The income earning capacity of sample households would obviously depend on a number of factors. For example, land is the most important asset which plays an important role in influencing household income. It may be owned land or rented-in land. Likewise, income depends on the number of working members within the household as well as on non-land assets used in production. Again, land availability is not sufficient for income; soil type, topography, depth of flooding, use of modern seeds and improved farm management practices also affect income from land. Tenancy arrangement would raise income only when income derived from tenancy cultivation is higher than the opportunity costs of labour and working capital used in land under tenancy. The productive power of the family labour depends on education and training levels of the labour. Besides, the development of infrastructure increases the price of produced output at household level, reduces input prices and helps market orientation.
Noticeably also, despite a reduction in the number of agricultural workers in the household, the contribution of workers in influencing household income has increased. This means, productive power or productivity of agricultural labour goes up over time. But, at the same time, the contribution from non-agricultural workers almost doubled from about 13 per cent in 1988 to 23 per cent in recent times. By and large, the contribution of labour in household income now accounts for roughly 40 per cent compared to only 25 per cent in earlier period. The policy implication of this change points to the need for enhancing access to education, training and health for workers as these would raise their productivity. Besides that, employment generation also requires expansion of infrastructural facilities.
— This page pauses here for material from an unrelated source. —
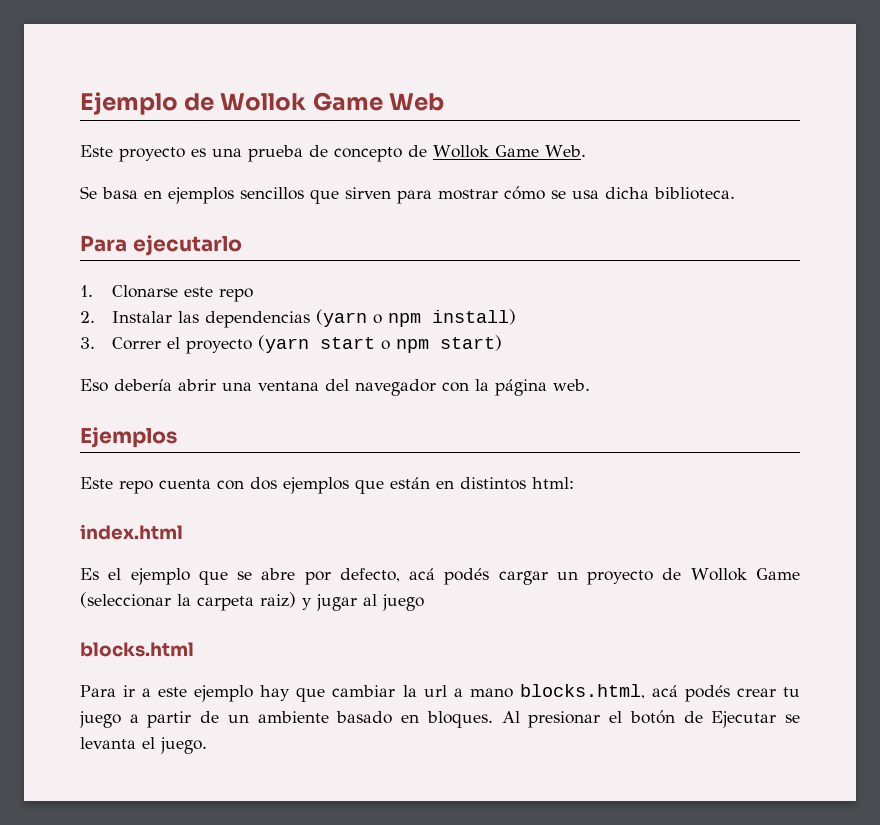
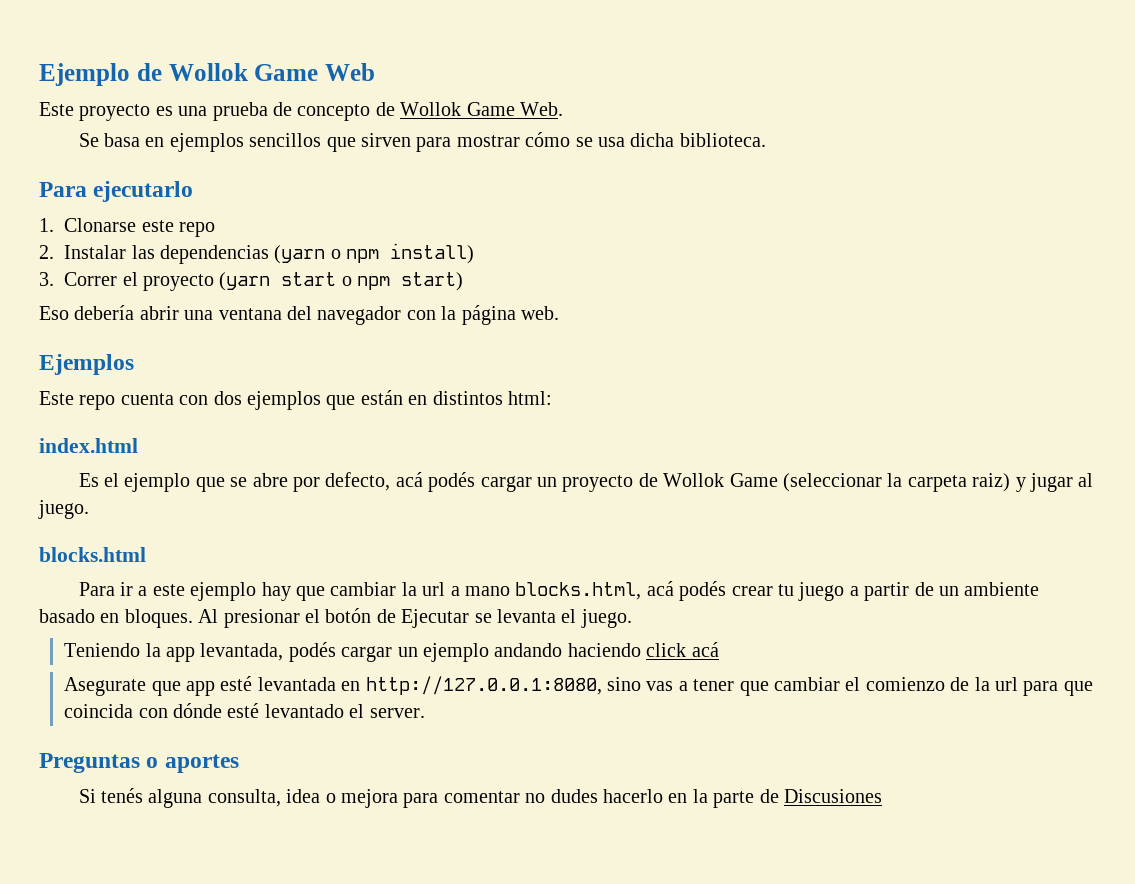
[382,594,424,611] juego -> [38,500,89,519] juego.
(207, 745) none -> [64,642,719,662] [64,676,1093,696] [64,703,425,718] [39,753,239,773] [78,788,883,808] // Teniendo la app levantada, podés cargar un ejemplo andando haciendo click acá // Asegurate que app esté levantada en http://127.0.0.1:8080, sino vas a tener que cambiar el comienzo de la url para que coincida con dónde esté levantado el server. // Preguntas o aportes // Si tenés alguna consulta, idea o mejora para comentar no dudes hacerlo en la parte de Discusiones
In changing household income, the contribution of schooling marginally declines. Undoubtedly, it is a cause for concern as education to us is one of important determinants of household income. But we reckon, possibly the impact of education is felt the other way. The impact might have been through migrating members whose contribution increased four times. In other words, in educated households, the number of migrating members is large; so income is also higher. However, agricultural and non-agricultural capital of households has increased overtime and their contribution also has increased. And as argued before, remittance income rose its share as migrant members of the households increased over the years. The contribution of access to electricity is apparent from the fact that the access increased its share from about 5.0 per cent to 7.0 per cent overtime. It should also be mentioned that 4 per cent of the household income in rural areas flow from NGOs.
The writer is Professor of Economics at Jahangirnagar University.